Durante la protesta, los asistentes han coreado consignas como “Nazis no, ni aquí ni en ningún lado”, “Migrantes bienvenidas, racistas fuera”, “La miseria viene en ferri, no en patera” o “Eventos fascistas nunca más”.
En el transcurso del acto, los convocantes han dado lectura a un manifiesto en el que han explicado que la concentración responde a la organización de varios conciertos previstos para este 21 de febrero “a escasos metros” de la plaza, concretamente en el número 13 de la calle Vista Alegre.
Según han expuesto, en ese emplazamiento se encuentra la sede de un colectivo al que han definido como “un grupúsculo neofascista”, que —han señalado— se declara abiertamente escuadrista y que, tal y como han denunciado, habría invitado nuevamente a miembros de CasaPound a Santander.
Durante la lectura del texto, los portavoces han advertido de que, aunque “siempre han existido grupos muy minoritarios con postulados de odio, supremacismo y violencia”, consideran que en la actualidad estos discursos “han ganado visibilidad en el debate público”, algo que han vinculado al contexto social y económico.
A juicio de los convocantes, este tipo de ideologías “canalizan el malestar hacia el señalamiento de determinados colectivos”, entre los que han citado a mujeres, personas migrantes, integrantes del colectivo LGTBIQ+ y población en situación de precariedad.
Asimismo, en el manifiesto han acusado a CasaPound —organización a la que han descrito como un grupo de inspiración fascista— de estar vinculada a episodios de violencia en distintos países europeos. También han recordado anteriores eventos celebrados en la ciudad, aludiendo a imágenes de enfrentamientos entre asistentes y otros grupos ultras que, según han indicado, tuvieron amplia difusión en redes sociales.
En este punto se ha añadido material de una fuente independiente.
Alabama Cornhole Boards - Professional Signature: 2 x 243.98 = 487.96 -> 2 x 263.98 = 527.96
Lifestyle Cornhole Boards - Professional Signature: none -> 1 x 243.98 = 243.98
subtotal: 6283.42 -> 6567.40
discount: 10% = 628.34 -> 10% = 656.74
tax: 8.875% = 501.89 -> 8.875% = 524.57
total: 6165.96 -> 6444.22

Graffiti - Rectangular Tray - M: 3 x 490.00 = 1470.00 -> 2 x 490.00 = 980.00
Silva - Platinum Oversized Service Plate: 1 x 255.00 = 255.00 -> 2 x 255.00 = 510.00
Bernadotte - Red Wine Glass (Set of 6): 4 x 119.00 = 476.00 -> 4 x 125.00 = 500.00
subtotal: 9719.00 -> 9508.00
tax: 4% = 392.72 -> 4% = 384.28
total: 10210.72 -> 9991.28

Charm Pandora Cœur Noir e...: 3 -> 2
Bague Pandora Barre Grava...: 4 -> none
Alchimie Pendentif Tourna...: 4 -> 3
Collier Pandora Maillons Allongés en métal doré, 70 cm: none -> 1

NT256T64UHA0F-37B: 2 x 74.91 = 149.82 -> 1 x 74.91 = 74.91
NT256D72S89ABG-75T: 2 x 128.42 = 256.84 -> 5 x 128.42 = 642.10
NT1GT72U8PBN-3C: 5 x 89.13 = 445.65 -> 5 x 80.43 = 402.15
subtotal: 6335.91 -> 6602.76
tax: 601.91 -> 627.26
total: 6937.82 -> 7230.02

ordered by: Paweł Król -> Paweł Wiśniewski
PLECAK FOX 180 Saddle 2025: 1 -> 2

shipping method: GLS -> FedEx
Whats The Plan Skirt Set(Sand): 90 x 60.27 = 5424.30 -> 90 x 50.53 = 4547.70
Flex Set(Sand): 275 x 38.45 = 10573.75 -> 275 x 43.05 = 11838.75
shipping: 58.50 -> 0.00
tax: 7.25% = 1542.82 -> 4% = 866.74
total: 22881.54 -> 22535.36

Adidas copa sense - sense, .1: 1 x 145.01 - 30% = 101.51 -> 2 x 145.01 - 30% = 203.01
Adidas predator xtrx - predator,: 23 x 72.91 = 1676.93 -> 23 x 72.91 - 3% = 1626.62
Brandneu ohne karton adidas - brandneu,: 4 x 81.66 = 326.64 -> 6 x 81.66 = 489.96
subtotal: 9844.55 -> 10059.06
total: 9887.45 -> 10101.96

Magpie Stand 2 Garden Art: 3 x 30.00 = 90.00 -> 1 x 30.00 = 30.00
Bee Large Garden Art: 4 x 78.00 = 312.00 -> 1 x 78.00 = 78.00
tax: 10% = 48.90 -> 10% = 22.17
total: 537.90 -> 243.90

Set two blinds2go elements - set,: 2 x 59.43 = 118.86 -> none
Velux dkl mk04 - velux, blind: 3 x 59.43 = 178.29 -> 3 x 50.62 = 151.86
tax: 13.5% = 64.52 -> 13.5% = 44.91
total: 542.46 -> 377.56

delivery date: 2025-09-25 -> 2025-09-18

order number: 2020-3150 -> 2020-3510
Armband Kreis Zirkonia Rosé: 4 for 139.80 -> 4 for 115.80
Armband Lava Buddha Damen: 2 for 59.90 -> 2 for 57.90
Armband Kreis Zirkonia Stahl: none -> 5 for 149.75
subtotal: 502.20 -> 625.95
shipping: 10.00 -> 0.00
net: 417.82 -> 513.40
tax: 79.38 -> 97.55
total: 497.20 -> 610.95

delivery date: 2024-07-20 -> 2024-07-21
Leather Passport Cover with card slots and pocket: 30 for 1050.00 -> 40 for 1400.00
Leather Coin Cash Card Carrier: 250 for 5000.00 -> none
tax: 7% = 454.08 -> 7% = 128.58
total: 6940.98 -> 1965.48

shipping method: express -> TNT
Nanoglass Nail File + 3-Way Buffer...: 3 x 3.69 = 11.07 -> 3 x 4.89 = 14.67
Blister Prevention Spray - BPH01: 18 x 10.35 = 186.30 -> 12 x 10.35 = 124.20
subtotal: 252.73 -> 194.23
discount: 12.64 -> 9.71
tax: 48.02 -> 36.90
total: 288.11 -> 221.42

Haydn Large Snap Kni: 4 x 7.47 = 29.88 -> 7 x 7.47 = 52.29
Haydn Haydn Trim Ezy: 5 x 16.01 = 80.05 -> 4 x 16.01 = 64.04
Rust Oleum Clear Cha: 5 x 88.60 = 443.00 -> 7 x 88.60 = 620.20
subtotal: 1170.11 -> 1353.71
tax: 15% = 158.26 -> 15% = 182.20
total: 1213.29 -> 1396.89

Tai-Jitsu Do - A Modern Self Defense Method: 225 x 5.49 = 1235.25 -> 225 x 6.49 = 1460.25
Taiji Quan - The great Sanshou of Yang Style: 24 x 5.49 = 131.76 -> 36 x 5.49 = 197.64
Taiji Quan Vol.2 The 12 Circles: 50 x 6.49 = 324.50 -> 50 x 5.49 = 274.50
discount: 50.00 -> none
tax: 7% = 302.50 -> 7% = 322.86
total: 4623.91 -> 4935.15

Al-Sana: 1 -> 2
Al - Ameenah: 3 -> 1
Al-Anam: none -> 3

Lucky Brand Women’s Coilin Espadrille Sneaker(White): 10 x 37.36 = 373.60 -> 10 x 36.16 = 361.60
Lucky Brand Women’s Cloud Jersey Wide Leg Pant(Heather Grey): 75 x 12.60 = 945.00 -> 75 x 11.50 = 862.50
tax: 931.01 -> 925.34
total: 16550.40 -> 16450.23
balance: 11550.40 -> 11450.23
El texto leído durante la concentración ha defendido que “el antifascismo no es una postura minoritaria”, sino —según han afirmado— “una defensa de la libertad, la diversidad y la convivencia”. En esta línea, han hecho un llamamiento a “no normalizar” actividades que, en su opinión, promuevan discursos de odio.
La concentración se ha desarrollado con normalidad, sin que se hayan registrado incidentes y sin presencia policial en la zona.